Each country that belongs to the OPCW must:

  • destroy all chemical weapons it owns or possesses;
  • destroy all chemical weapons it may have abandoned in another country; and,
  • destroy facilities it owns or possesses which were involved in the production of chemical weapons.

Six countries have informed the OPCW that they have chemical weapons, amounting to over 70,000 metric tonnes of toxic agents in 8.6 million munitions and containers. Four countries have begun to destroy their weapons under the terms of the Convention. The biggest arsenals that must be destroyed are in Russia and the United States. The Convention requires member countries to destroy their chemical weapons within 10 years after the CWC entered into force—by 2007. However, it is possible to request an extension of this destruction deadline by up to five years, until 2012. The approval of the other OPCW member countries is necessary for an exceptional extension of the destruction timeline.

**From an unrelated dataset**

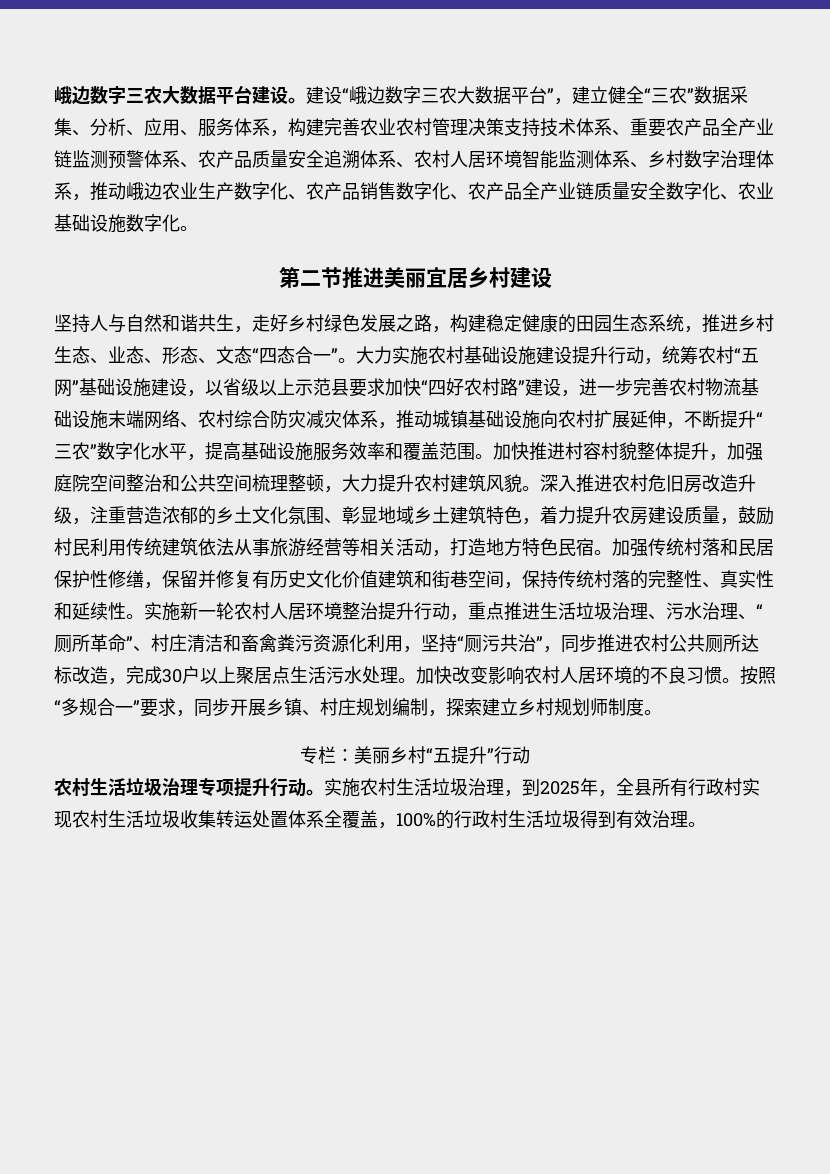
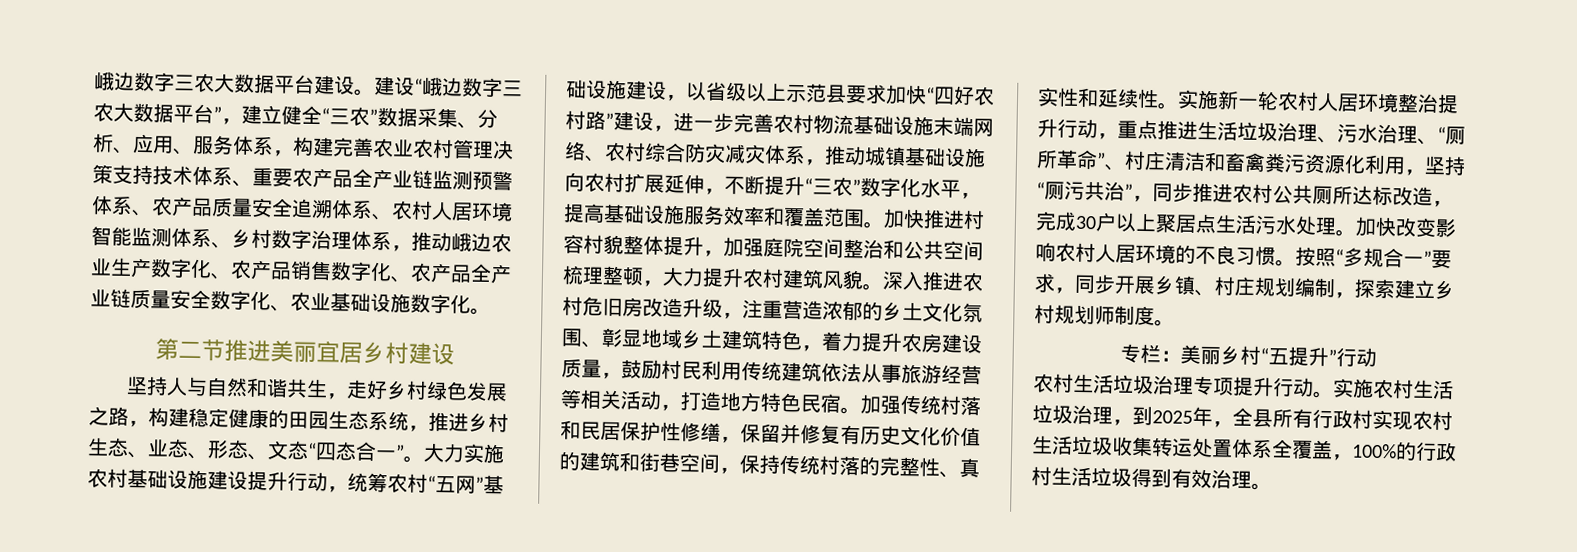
- 加强传统村落和民居保护性修缮，保留并修复有历史文化价值建筑和街巷空间，保持传统村落的完整性、真实性和延续性。
+ 加强传统村落和民居保护性修缮，保留并修复有历史文化价值的建筑和街巷空间，保持传统村落的完整性、真实性和延续性。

Member countries cannot destroy chemical weapons in any way that they like. The Convention stipulates that the destruction process cannot harm people or the environment. Accordingly, the six countries that possess chemical weapons are required to use approved technologies for their destruction. The OPCW continuously monitors the destruction of chemical weapons at designated chemical weapons destruction facilities.

The OPCW also regularly inspects all former chemical weapons production facilities declared to it by its member countries, in order to make certain that they are all shut down and destroyed, or converted for peaceful purposes. Over two thirds of these facilities have been either completely destroyed or converted so far. The OPCW is overseeing the destruction/conversion of the remaining facilities.

The OPCW also monitors the destruction of old chemical weapons or chemical weapons that were abandoned by one country on the territory of another. Under the Convention, member countries must declare such weapons to the OPCW and undertake to destroy them.